● **Exercise goal**: With the pictures left out, restate exactly the part below that opens with the line containing "We have come" and closes with the line containing "margin-left: 42px ->".

[Material for this task — start]

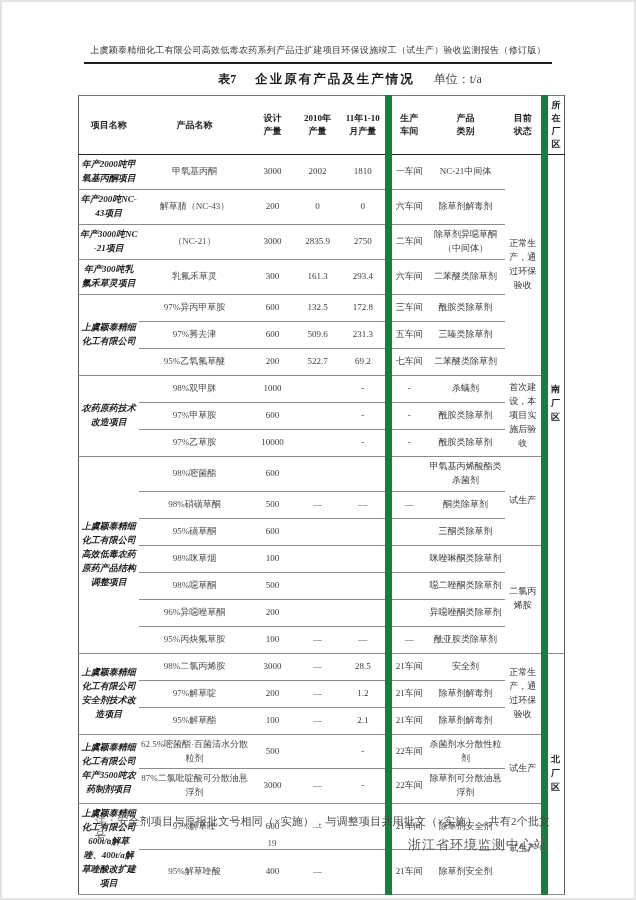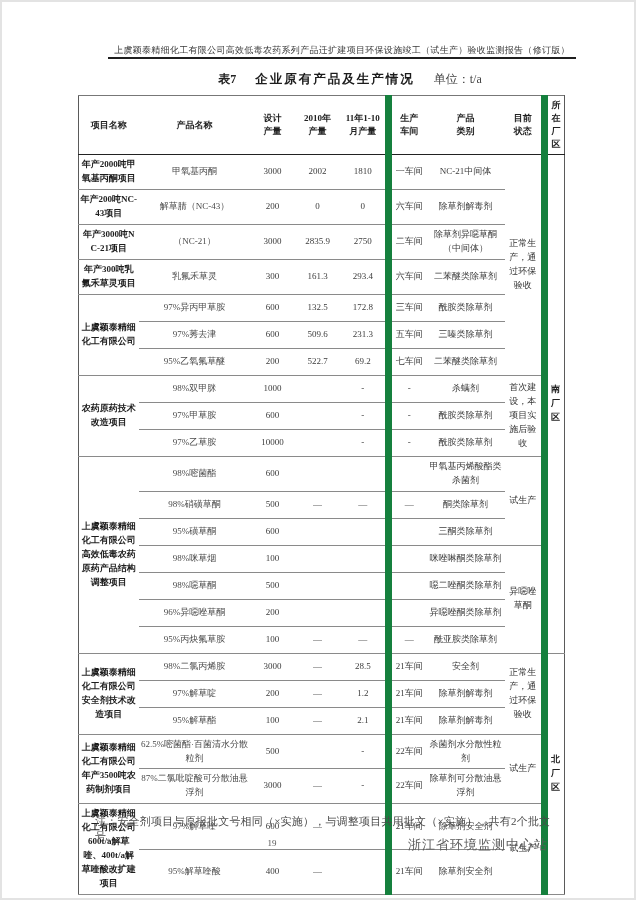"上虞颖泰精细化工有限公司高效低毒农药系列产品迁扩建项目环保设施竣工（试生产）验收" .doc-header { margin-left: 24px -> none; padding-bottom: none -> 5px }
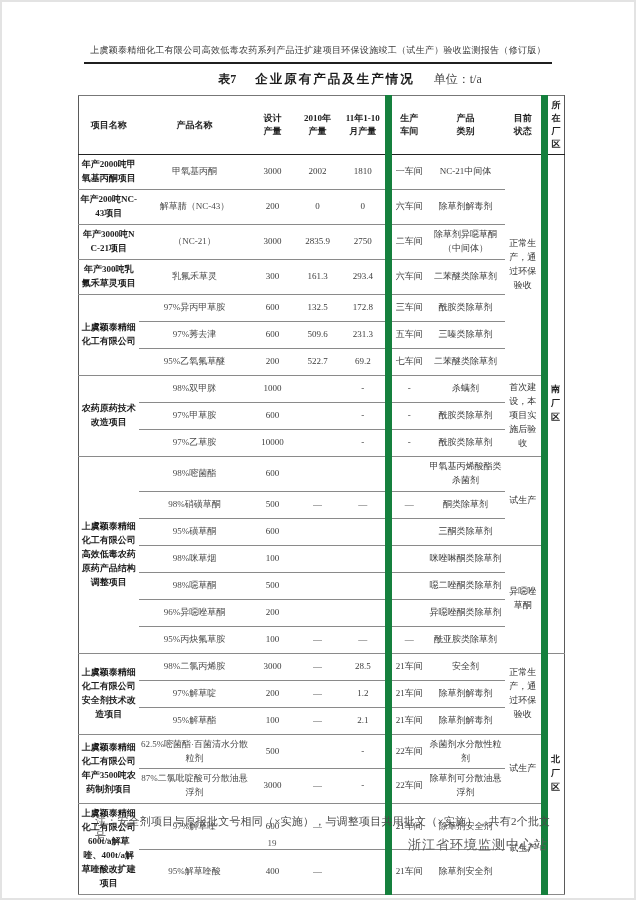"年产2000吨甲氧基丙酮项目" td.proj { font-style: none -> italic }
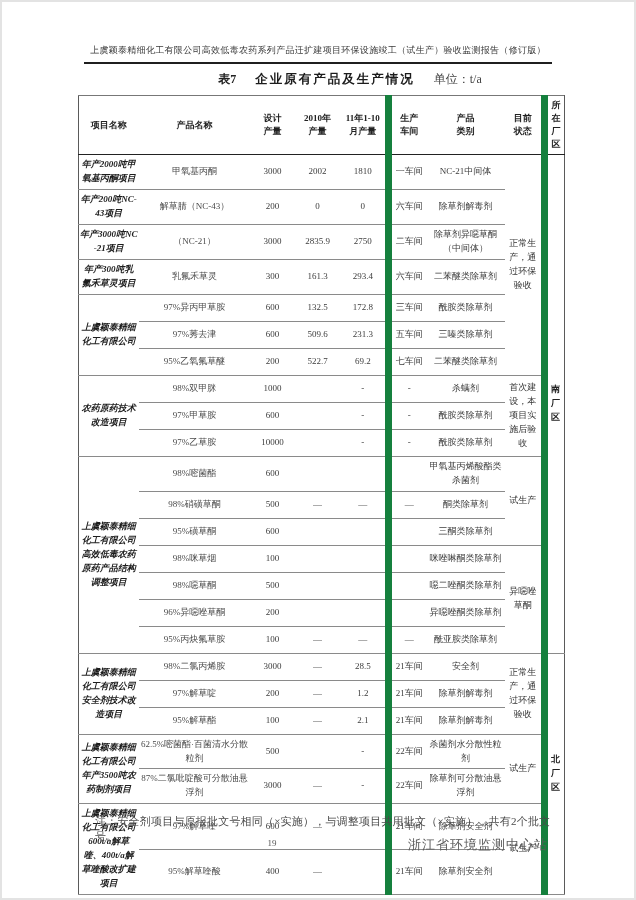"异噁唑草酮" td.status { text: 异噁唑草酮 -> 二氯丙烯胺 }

[Material for this task — finish]
[Material for this task — start]

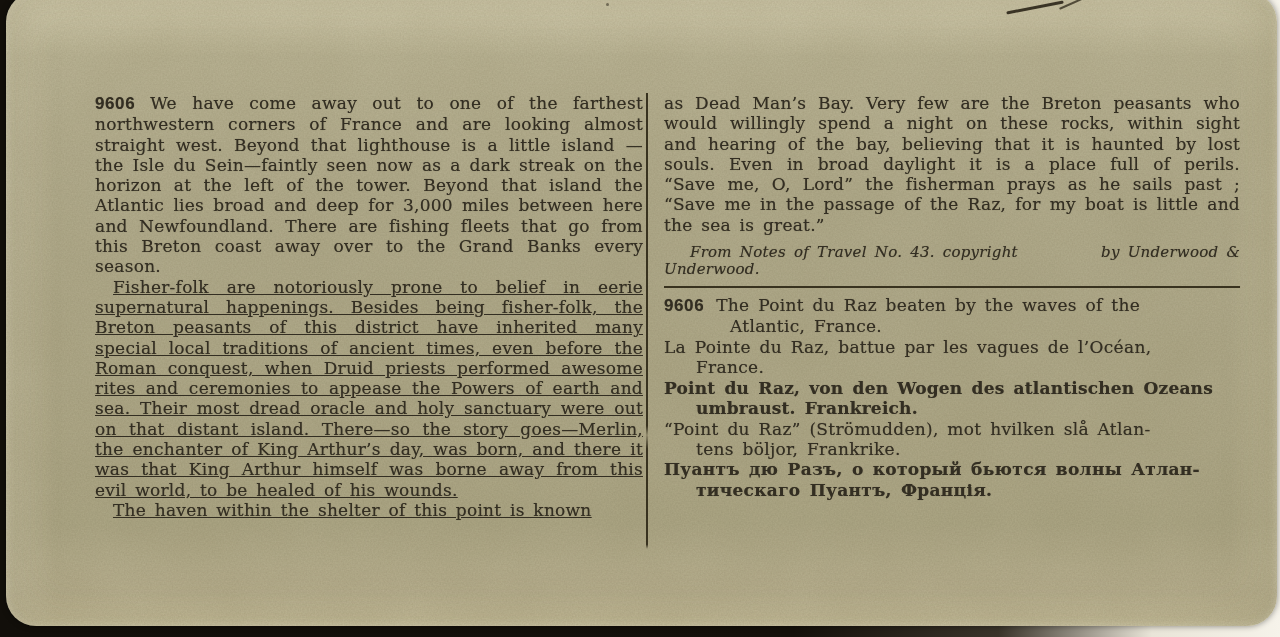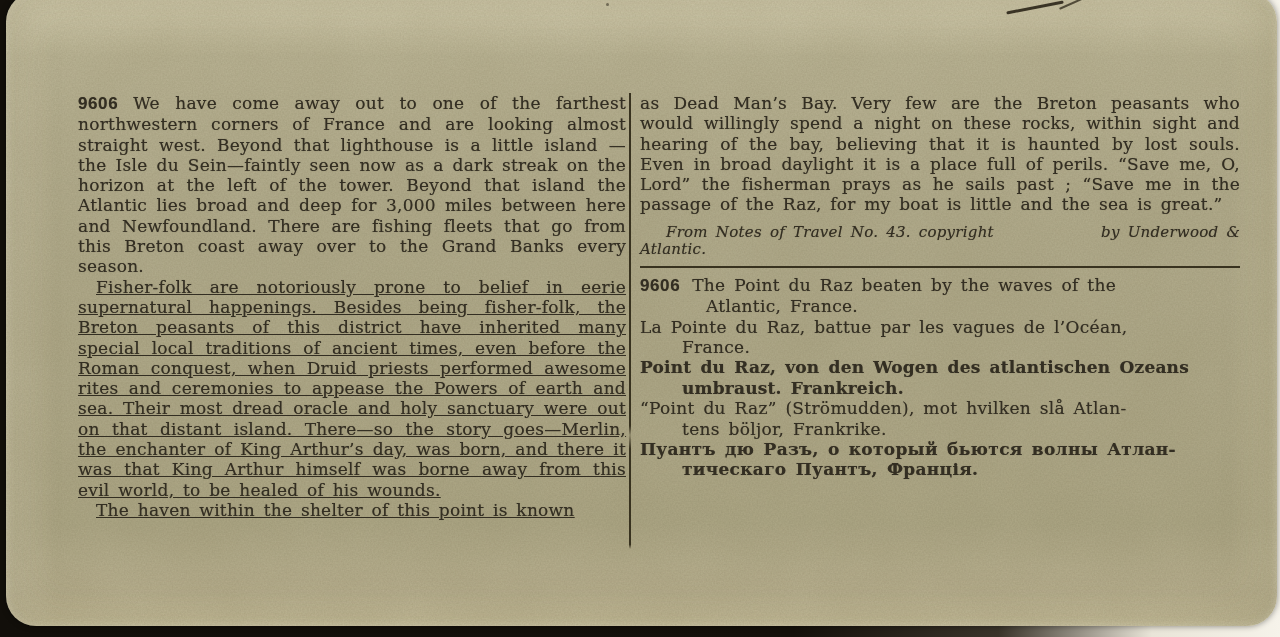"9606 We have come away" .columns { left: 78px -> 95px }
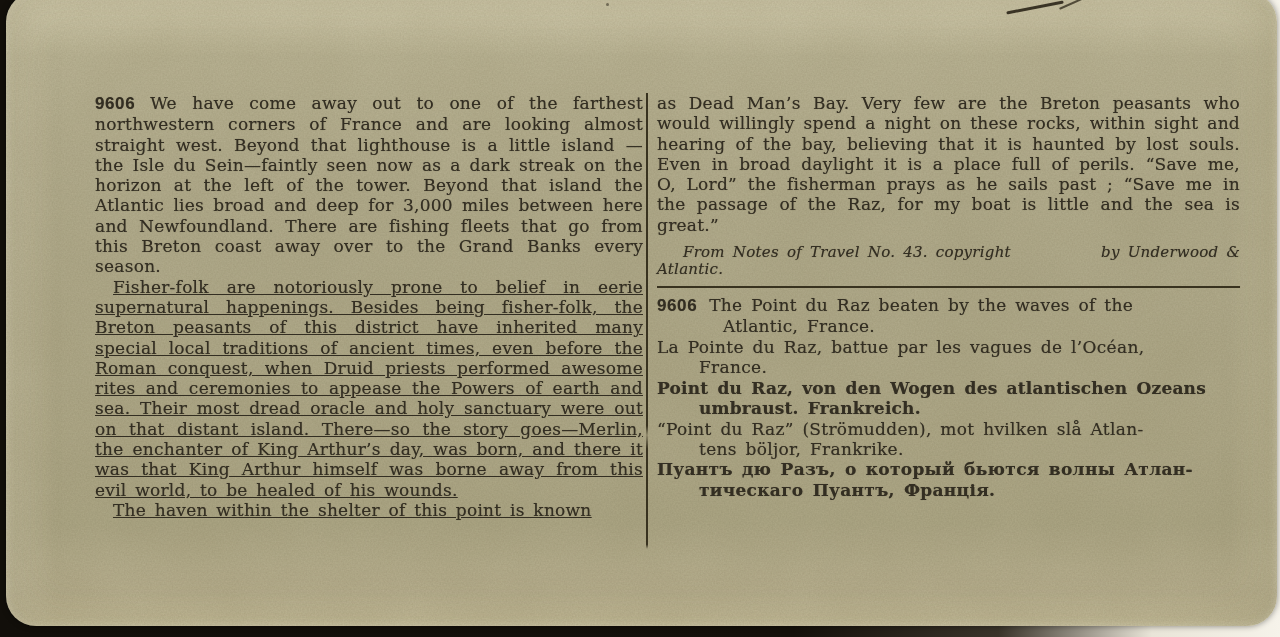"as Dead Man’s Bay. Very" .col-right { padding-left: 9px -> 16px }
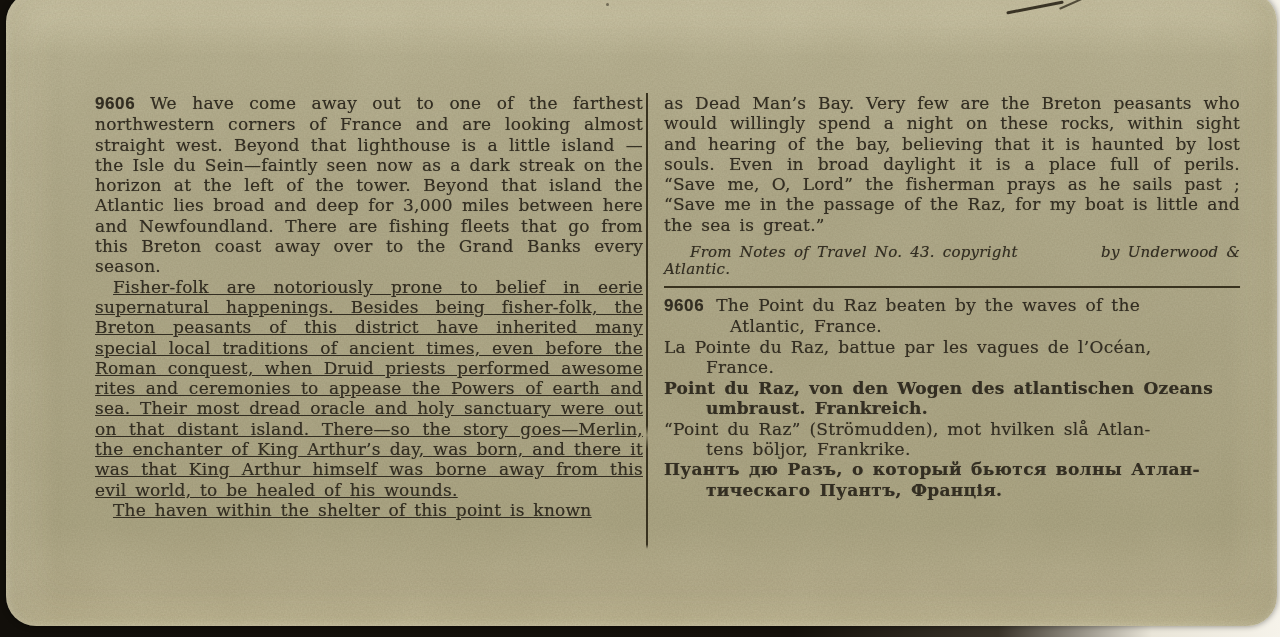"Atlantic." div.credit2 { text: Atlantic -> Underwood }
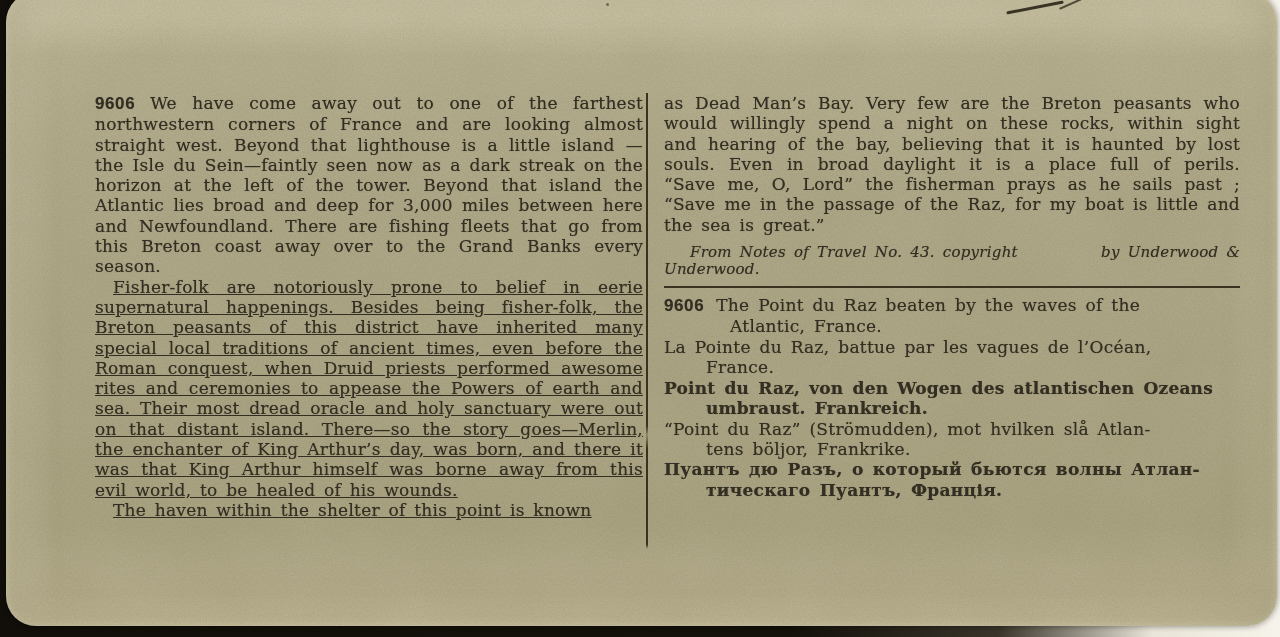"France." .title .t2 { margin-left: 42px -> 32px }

[Material for this task — finish]

● **Answer area**:
"9606 We have come away" .columns { left: 78px -> 95px }
"as Dead Man’s Bay. Very" .col-right { padding-left: 9px -> 16px }
"Atlantic." div.credit2 { text: Atlantic -> Underwood }
"France." .title .t2 { margin-left: 42px -> 32px }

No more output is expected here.